═════ Supplied material

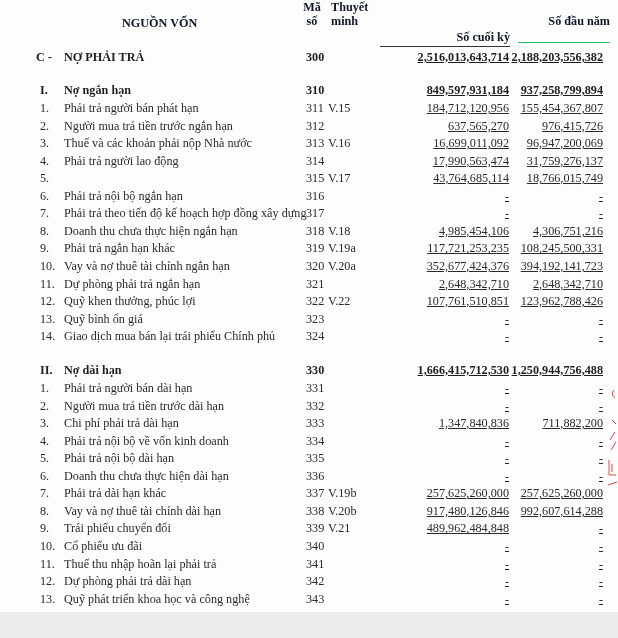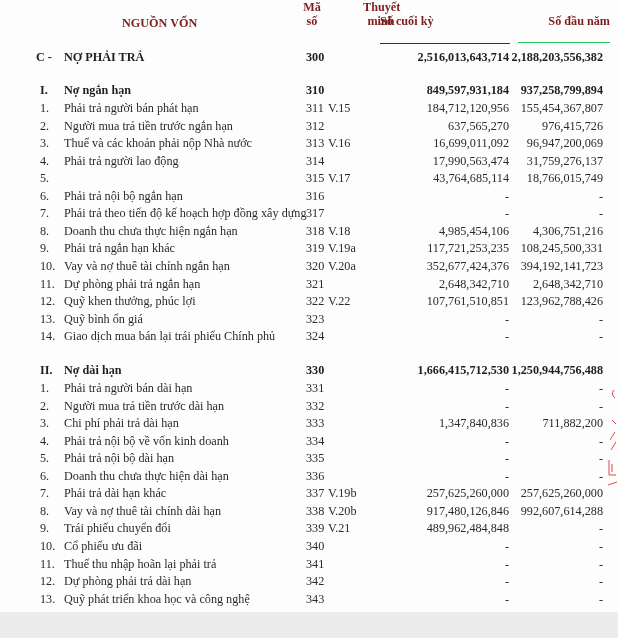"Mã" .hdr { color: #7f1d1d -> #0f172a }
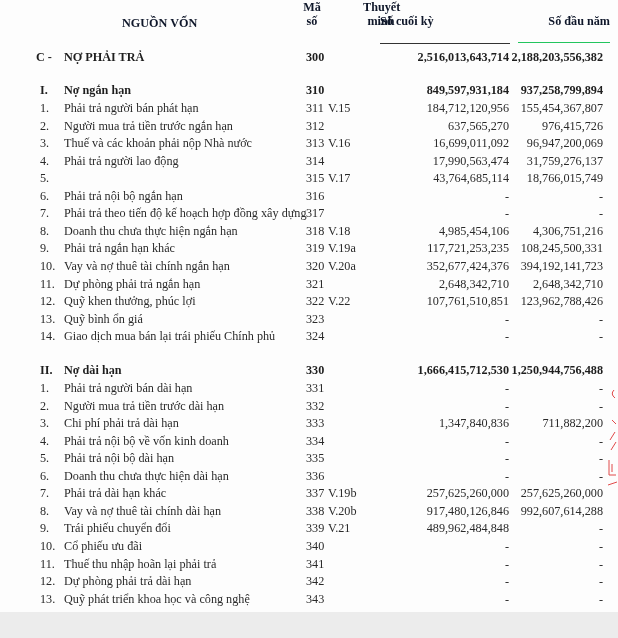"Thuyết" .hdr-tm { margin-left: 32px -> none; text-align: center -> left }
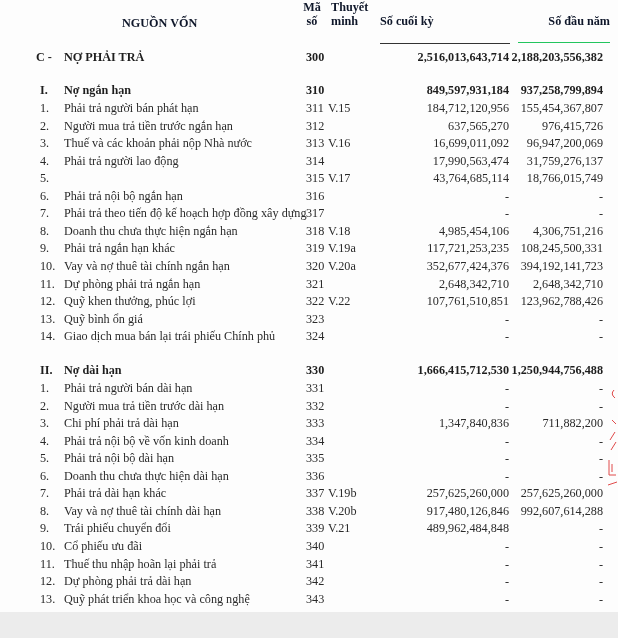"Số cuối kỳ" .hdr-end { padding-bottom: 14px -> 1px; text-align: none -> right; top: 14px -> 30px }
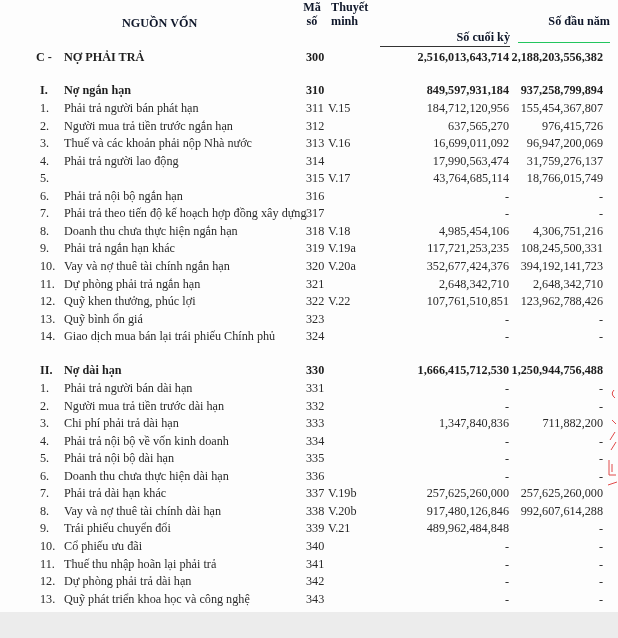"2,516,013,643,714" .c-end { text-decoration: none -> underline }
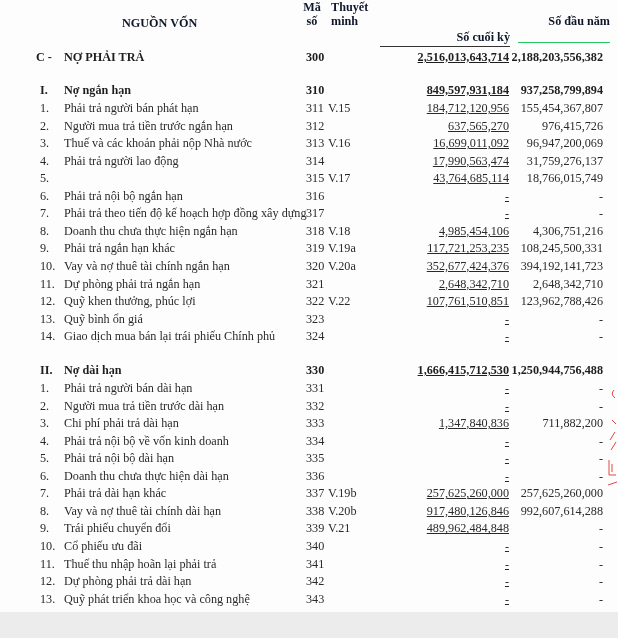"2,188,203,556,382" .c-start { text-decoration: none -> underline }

══════════
═════ Supplied material

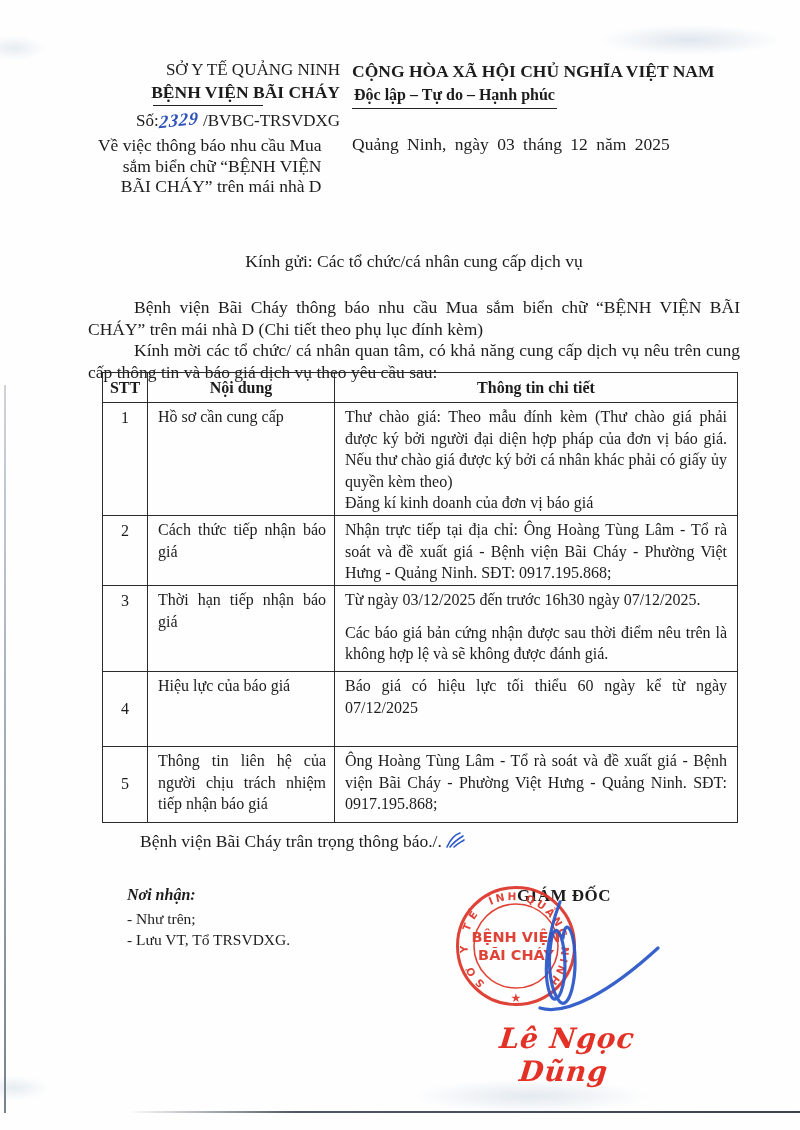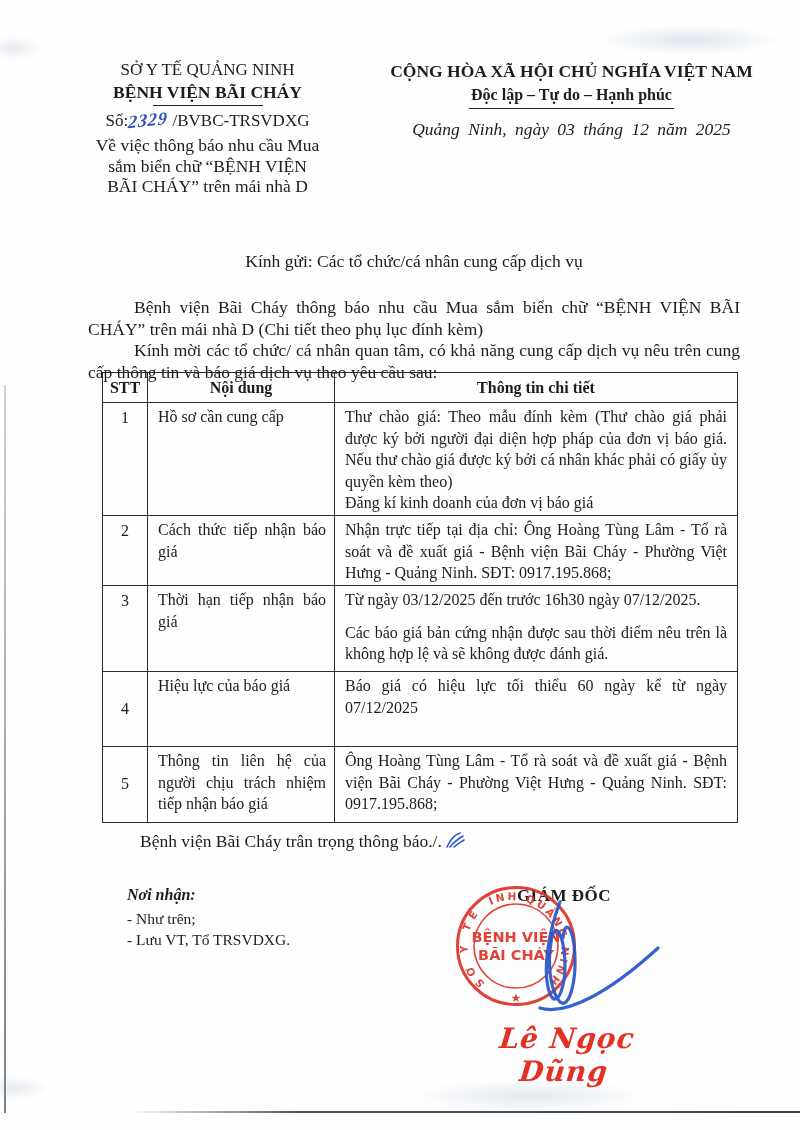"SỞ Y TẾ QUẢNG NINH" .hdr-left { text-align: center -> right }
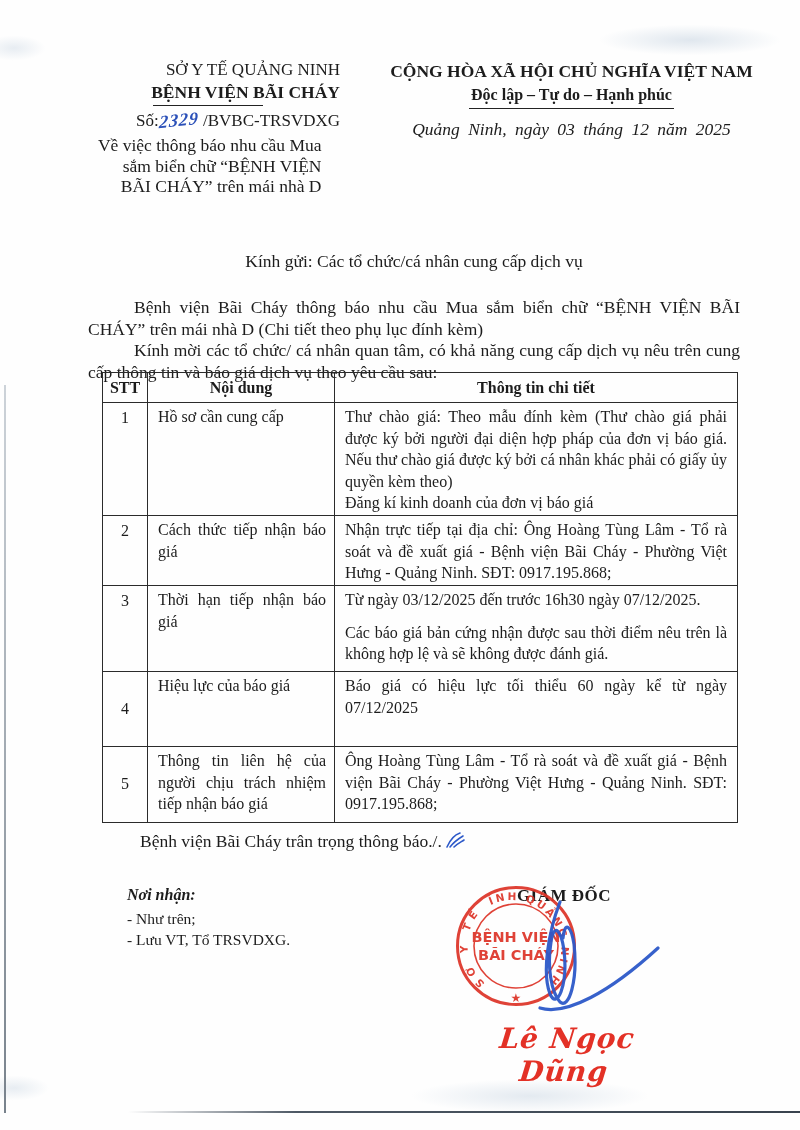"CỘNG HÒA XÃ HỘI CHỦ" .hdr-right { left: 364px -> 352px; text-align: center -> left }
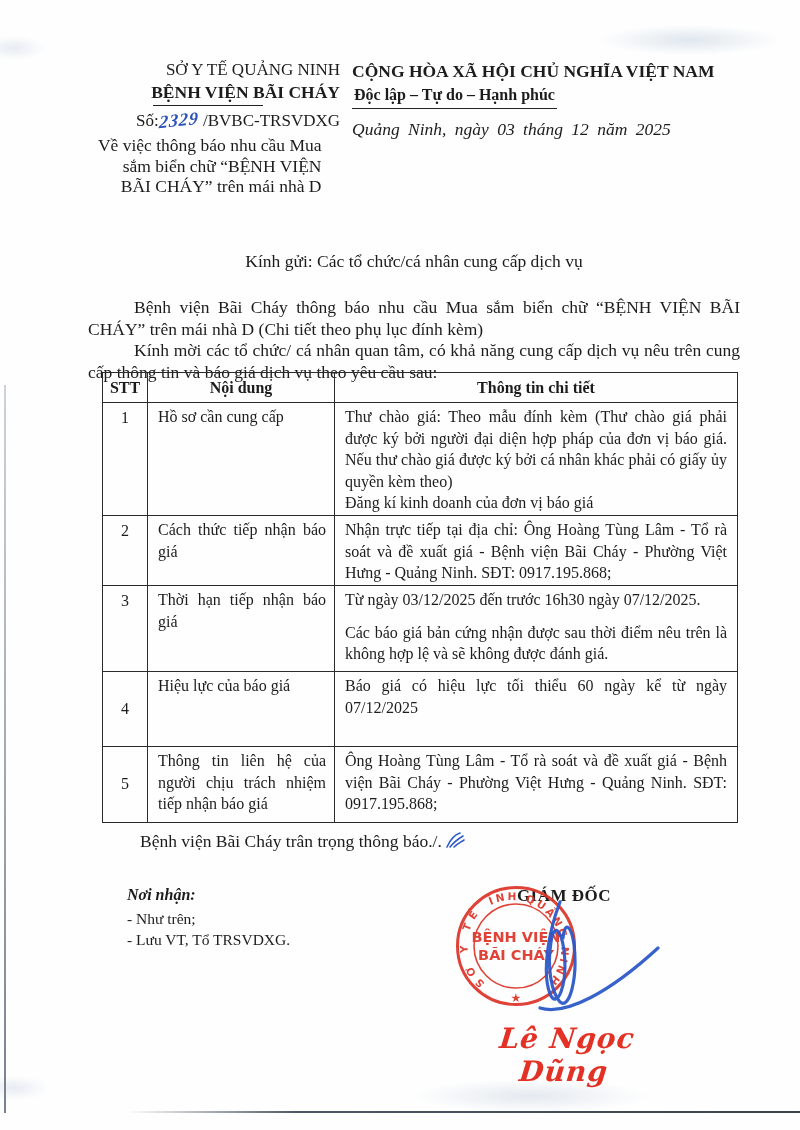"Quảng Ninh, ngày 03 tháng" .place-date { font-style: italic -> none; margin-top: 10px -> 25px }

══════════
═════ Supplied material

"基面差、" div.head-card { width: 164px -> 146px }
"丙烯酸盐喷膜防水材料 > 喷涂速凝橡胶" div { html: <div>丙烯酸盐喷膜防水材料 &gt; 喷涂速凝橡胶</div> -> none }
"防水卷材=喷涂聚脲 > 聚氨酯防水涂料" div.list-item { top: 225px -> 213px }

══════════

_About this task_: The reply should hold the entries above from the line with "color: #7f1d1d ->" to the line with "padding-bottom: 14px ->", duplicated exactly, pictures excluded.

_Response area_:
"Mã" .hdr { color: #7f1d1d -> #0f172a }
"Thuyết" .hdr-tm { margin-left: 32px -> none; text-align: center -> left }
"Số cuối kỳ" .hdr-end { padding-bottom: 14px -> 1px; text-align: none -> right; top: 14px -> 30px }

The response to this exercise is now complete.